На глазах у изумленного Любена, который уже привык лицезреть меня где-нибудь в углу, пребывающим в праздности, я срываюсь с места и бегу в кабинет, к книжным полкам. Для начала я перечитаю Монтеня.
– Что за книга? – поинтересовалась герцогиня, уловив благоприятное действие перемен.
Лакей почесал в затылке огромной ручищей.
– Ты что же, болван, не посмотрел?
– Посмотрел, – угрюмо протянул тот. – Мон… Ман… Манмень…
– Монтень, глупец, – презрительно поправила герцогиня.
Соглядатай едва умел читать. Это занятие для людей с такими руками и обрубками вместо пальцев представляется бесполезным и бессмысленным.
– Что еще он делал? – с трудом скрывая неудовольствие, осведомилась Клотильда.
Ей не нравилось то, чем она сейчас занималась, не нравилось с самого начала. Было в этих расспросах что-то нечистое, нечистоплотное и даже унизительное, сходное с подглядыванием в замочную скважину. Какая, собственно, разница, какую книгу он читал? Первоначально в обязанности этого тюремщика входило доносить ей о попытках побега или самоувечья. Все прочие занятия красивого узника не имели значения. Она так думала, но с течением времени стала задавать стражу все больше вопросов. Она объясняла это предосторожностью, ибо лакей был слишком глуп, чтобы вовремя распознать задуманный акт. А Геро слишком умен, чтобы действовать грубо и прямолинейно. Он будет готовиться скрытно и сплетет себе петлю из таких нитей и волокон, о которых этот тупица даже не догадается. Подготовку побега, если Геро его все-таки задумает, а он рано или поздно задумает, он начнет с таких далеких подступов, так аккуратно будет подбираться к цели, что предотвратить этот побег без ущерба будет непросто. Или с таким же искусством и выдержкой он подготовит собственное самоубийство. Что тоже в своем роде побег.
Так объясняла своей излишний интерес герцогиня, чтобы успокоить не то самолюбие, не то неизжитую деликатность, но в действительности, когда она набиралась мужества сама себе в том признаться, это была жажда соучастия. Она хотела присутствовать как равная в его жизни, стать ее частью, пусть даже в таком неприглядном виде. Если он не пускал ее в свою жизнь добровольно, если не открывал своих тайн, то она проникнет туда по собственному почину, как взломщик, подобрав отмычки.

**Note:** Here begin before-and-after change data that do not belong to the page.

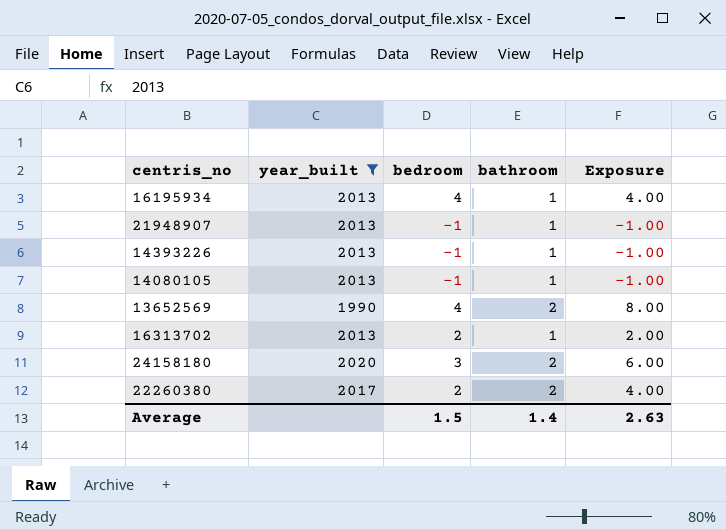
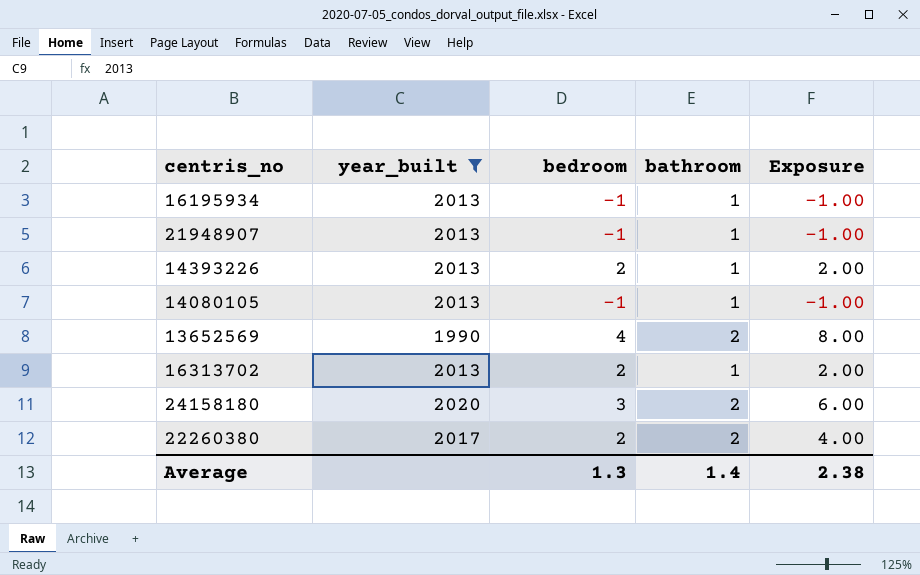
16195934 | bedroom: 4 -> -1
16195934 | Exposure: 4.00 -> -1.00
14393226 | bedroom: -1 -> 2
14393226 | Exposure: -1.00 -> 2.00
Average | bedroom: 1.5 -> 1.3
Average | Exposure: 2.63 -> 2.38

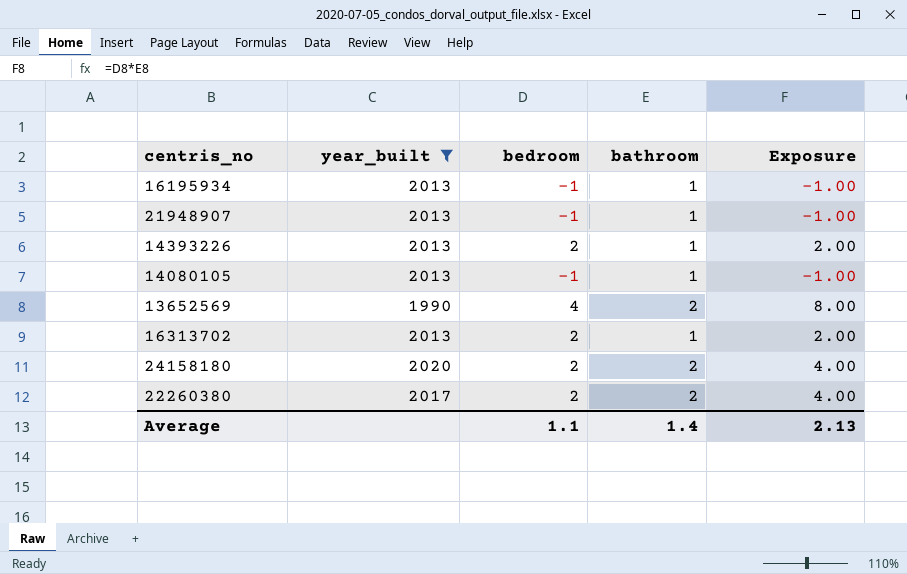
24158180 | bedroom: 3 -> 2
24158180 | Exposure: 6.00 -> 4.00
Average | bedroom: 1.3 -> 1.1
Average | Exposure: 2.38 -> 2.13

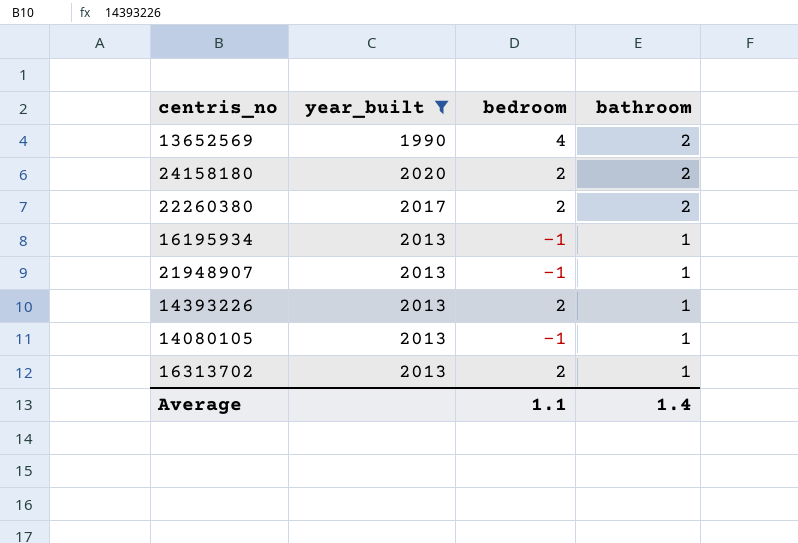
row order: none -> bathroom descending
column Exposure | formula: [bedroom] * [bathroom] -> none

– Так что он делал потом? Или он все это время читал? Соглядатай, герцогиня всегда забывала, как его зовут, порылся в карманах и вытащил измятый, сложенный вчетверо листок.
– Вот, он потом написал.
Весь следующий день я провожу за составлением плана. Известно, что каждое, даже малозначительное дело, следует начинать с рекогносцировки. Не имея представления, с чего начать, я рисую портрет моей девочки. Большим художественным талантом я не обладаю, но определенная склонность есть. Отец Мартин не раз выговаривал мне за разрисованные поля книг и латинских прописей. Изнывая от скуки над спряжением латинских глаголов, я развлекал себя тем, что рисовал шаржи на своего учителя и на товарищей по несчастью, сопящих и корпящих над учебниками. Сходство было несомненным. Узнавшие себя грозились меня самого превратить в шарж, однако с удовольствием смеялись над шаржами других.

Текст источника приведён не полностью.